## REQUIRED ACTION
Go to the line with "height: 52px ->" in the records below, then output it and each following line exactly, up to and including the line with "top: 47px ->". Skip pictures and add nothing.

## DATA FOR ANALYSIS
------------------------------------------------------------

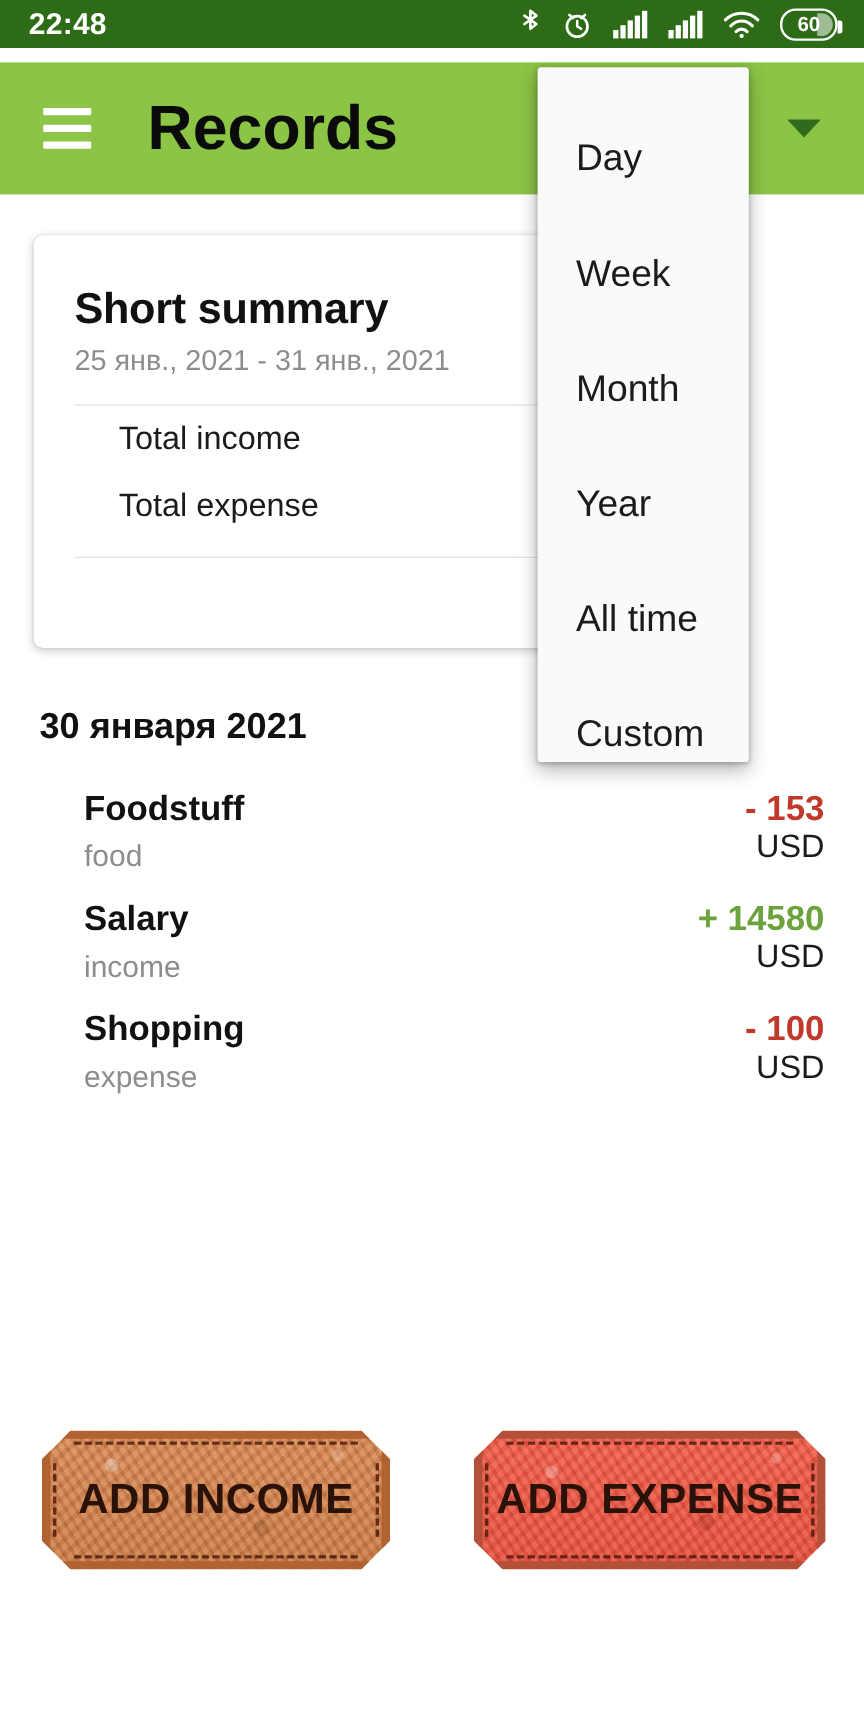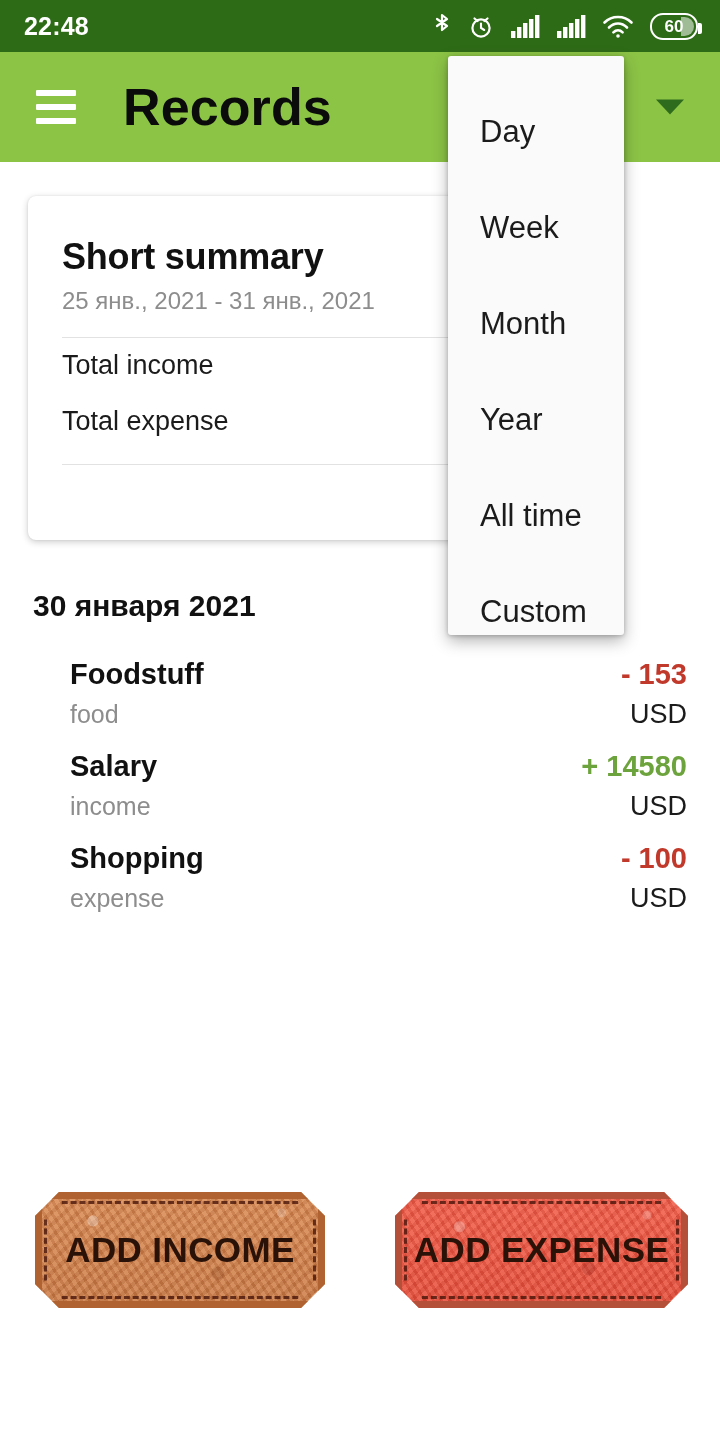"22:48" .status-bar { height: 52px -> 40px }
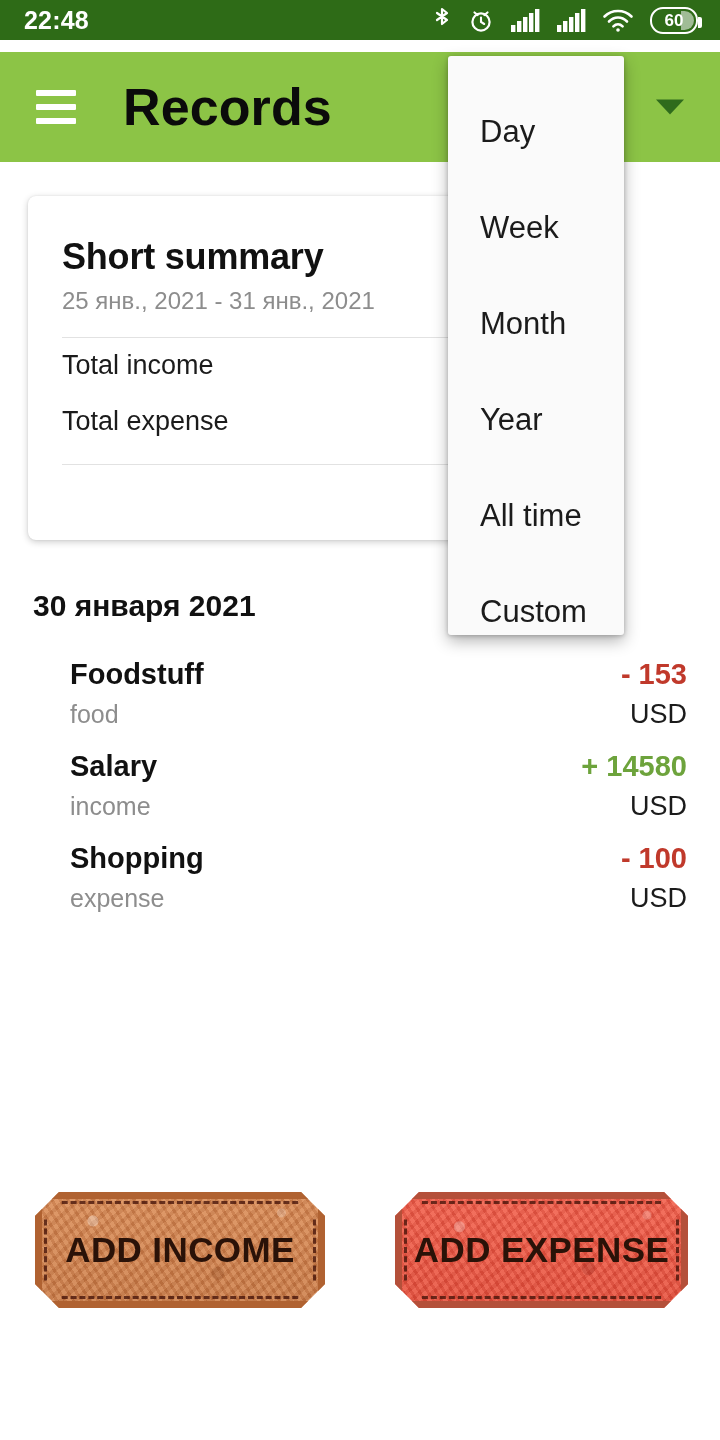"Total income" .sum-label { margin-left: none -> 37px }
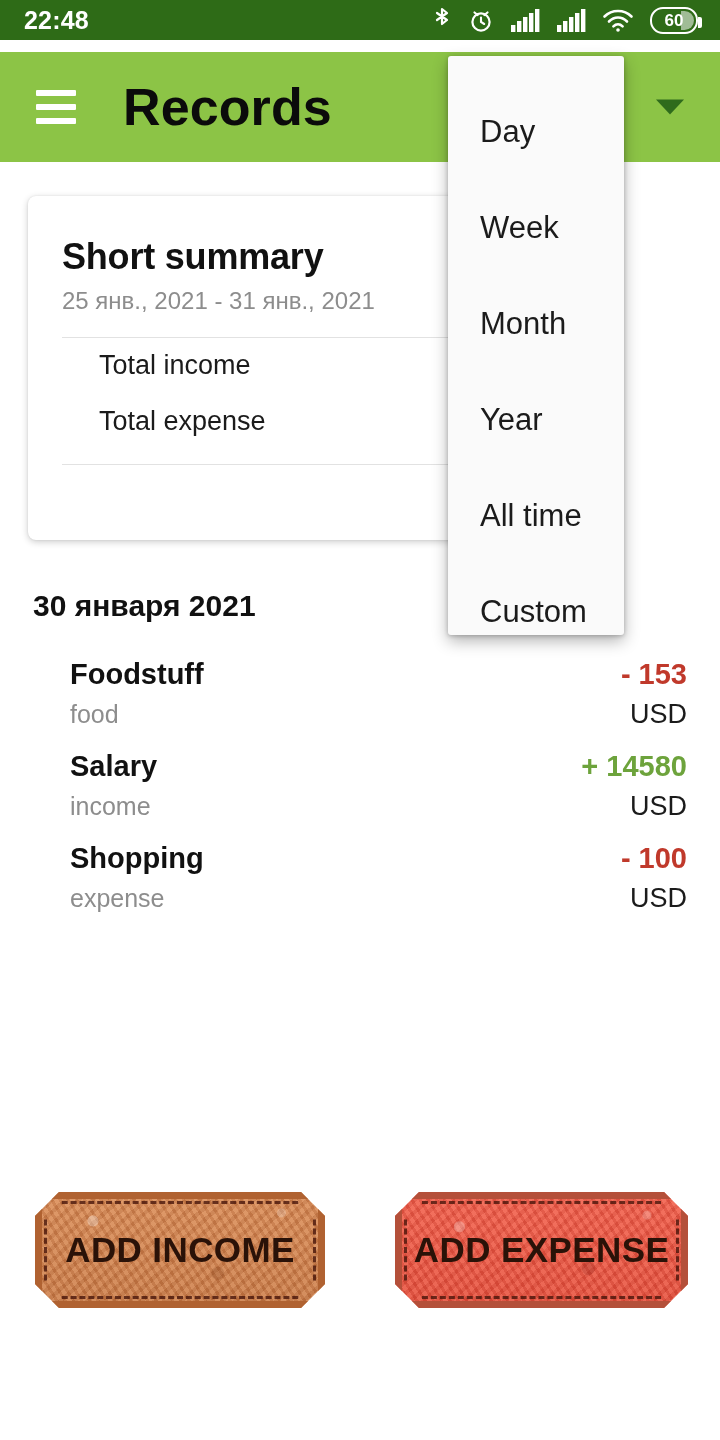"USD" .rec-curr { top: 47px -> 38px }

------------------------------------------------------------

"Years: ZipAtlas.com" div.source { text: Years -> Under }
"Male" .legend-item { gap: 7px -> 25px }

------------------------------------------------------------

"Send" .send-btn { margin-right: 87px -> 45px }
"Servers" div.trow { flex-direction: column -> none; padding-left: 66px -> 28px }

------------------------------------------------------------

## OUTPUT FOR THIS TASK
"22:48" .status-bar { height: 52px -> 40px }
"Total income" .sum-label { margin-left: none -> 37px }
"USD" .rec-curr { top: 47px -> 38px }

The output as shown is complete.